= Siomara España =

Ecuadorian poet, essayist, professor and literary critic

Siomara España Muñoz (born January 4, 1976) is an Ecuadorian poet, essayist, professor and literary critic. She is director of the area of Literature of the House of Culture Núcleo del Guayas.

== Trajectory ==
She is the author of six books and other works, with a critical and essay style within Ecuadorian literature. She has also collected poems from her previous publications in an anthology in which she has added some unpublished verses.
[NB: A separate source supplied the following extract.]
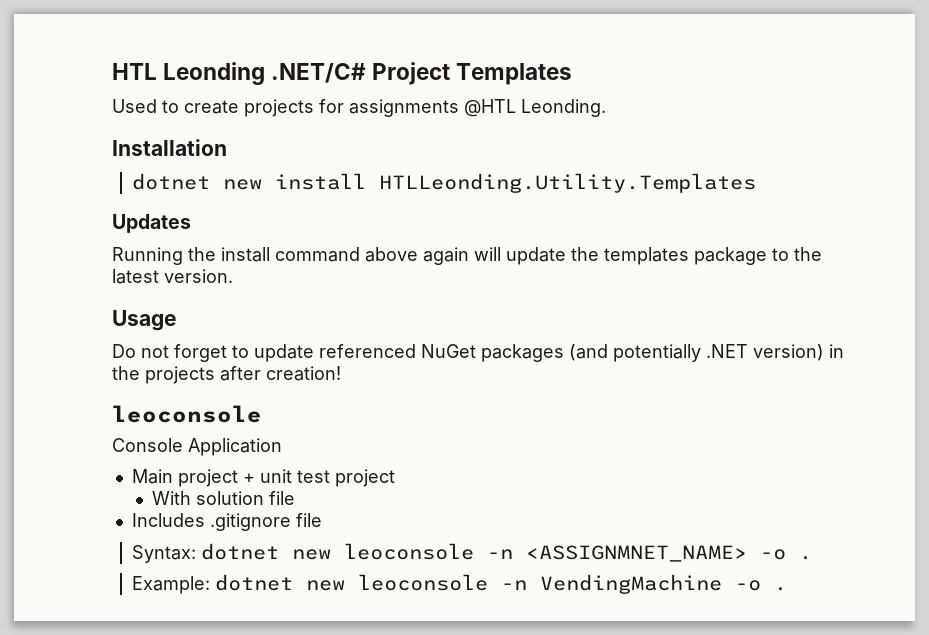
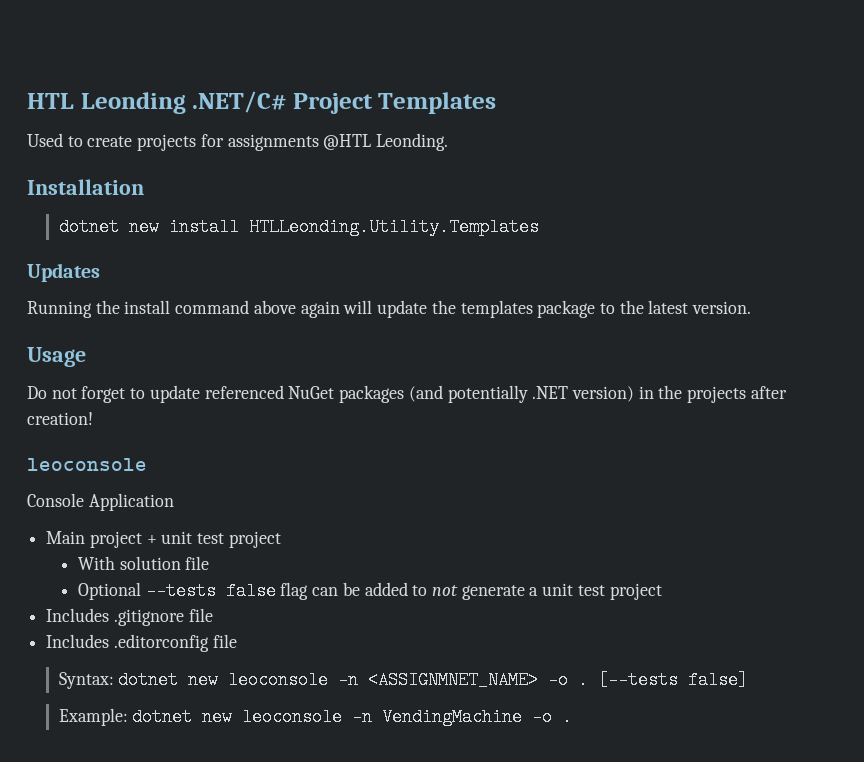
+ Optional --tests false flag can be added to not generate a unit test project
+ Includes .editorconfig file
+ [--tests false]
In 2016, España participated in the thirteenth edition of the prestigious Cosmopoética festival held in Córdoba (Spain) along with 130 other poets from all over the world. Two years later, in 2018, as part of the Safi Festival in Morocco of literature, a tribute was paid to España, who was attending as a guest.

== Academic Work ==
Siomara Spain has carried out academic works such as essays based on books which will be detailed in the next lines: Essay: "Servio Zapata, "De lo espiritual en el arte" a la poética de Kandinsky", Book published by Poligráfica, February 2017. Essay: "Un hombre muerto a puntapiés, poética de un relato policial", Book from the 3rd Simposio Nacional de Literatura Ecuatoriana Pablo, Casa de la Cultura Ecuatoriana "Benjamín Carrión" Núcleo de Loja, 2016/11 Essay: "Medardo Ángel Silva, En la antesala de una generación decapitada", Conference given at the Havana Book Fair, Cuba 2015 and publication at Revista de la Facultad de Filosofía de la Universidad de Guayaquil, 04/01/2015.

== Career path ==
Siomara works as a teacher at Autonomous University of Madrid (UAM), and also has a PhD in artistic literary and cultural studies from the same university.

== Academic world ==
Siomara España created academic works, essays and the best known are:
- Ensayo: "Servio Zapata, "De lo espiritual en el arte" a la poética de Kandinsky", Libro publicado por Poligráfica, febrero de 2017
- Ensayo: "Un hombre muerto a puntapiés, poética de un relato policial", Libro del III Simposio Nacional de Literatura Ecuatoriana Pablo, Casa de la Cultura Ecuatoriana "Benjamín Carrión" Núcleo de Loja, 2016/11
- Ensayo: "Medardo Ángel Silva, En la antesala de una generación decapitada", Conferencia dada en la Feria del libro de la Habana, Cuba 2015 y publicación Revista de la Facultad de Filosofía de la Universidad de Guayaquil, 04/01/2015
- Ensayo: "La nocturna seducción de Tánatos y Eros", Estudio del libro Je Suis Malade de la poeta de Dina Belrham, El quirófano ediciones 08/2012
- Ensayo: "El Realismo progresista de Pablo Palacio", Conferencia dictada en el Centro Cultural Duce María Loynaz, La Habana Cuba 19/04/ 2012
- Ensayo: ‘Más allá de las palabras’, sobre el libro: Amanece Luz, de Mario Z. Puglisi, Editorial El Taller del Poeta, España, 2011
- Ensayo: ‘Dedicadencias’, sobre el libro de Ernesto Intriago, Colección literaria Almuerzo Desnudo #17, Editorial Mar Abierto, Manta, Ecuador, 2011
- Ensayo: ‘Cuando el helio se torna poesía’, sobre el libro: ‘La mujer de helio’ de Dina Bellrham, Editorial El Quirófano, 2011
- Ensayo: ‘Gritos de Verano’, sobre el libro: ‘Summer Screams, de Francisco León Carrasco, Hipocampo editores, Perú, 2009
- Ensayo: "El soneto desde Petrarca a nuestros días", Artículo publicado en la revista Antropofagia, Revista de reflexión y creación artística y cultural, 2008/05

== Works ==
Siomara was recognized for her works and love of her career. Many of her works were translated to different languages such as English, French and Japanese. She is the author of several poetry books.
- 2007 – Concupiscencia. Poemario. Editorial El Ángel, Quito.
- 2008 – Alivio demente. Poemario. Editorial Alpamanda, Quito.
- 2010 – De cara al fuego. Poemario. Editorial El Ángel, Quito.
- 2013 – Jardines en el aire. Editorial Mar Abierto, Manta.
- 2016 – Construcción de los sombreros encarnados / Música para una muerte inversa. Poemario, Editorial Polibea, Madrid.
- 2017 – De otros cielos y una luz al alba. Editorial La Chifurnia, El Salvador-Puerto Rico.
- 2018 – Celebración de la memoria. Huerga y Fierro

== Research trajectory ==
Doctoral thesis on: The anthropological universe in the work of Pablo Palacio: a biocritical and psychocritical analysis from the Poetics of the imaginary.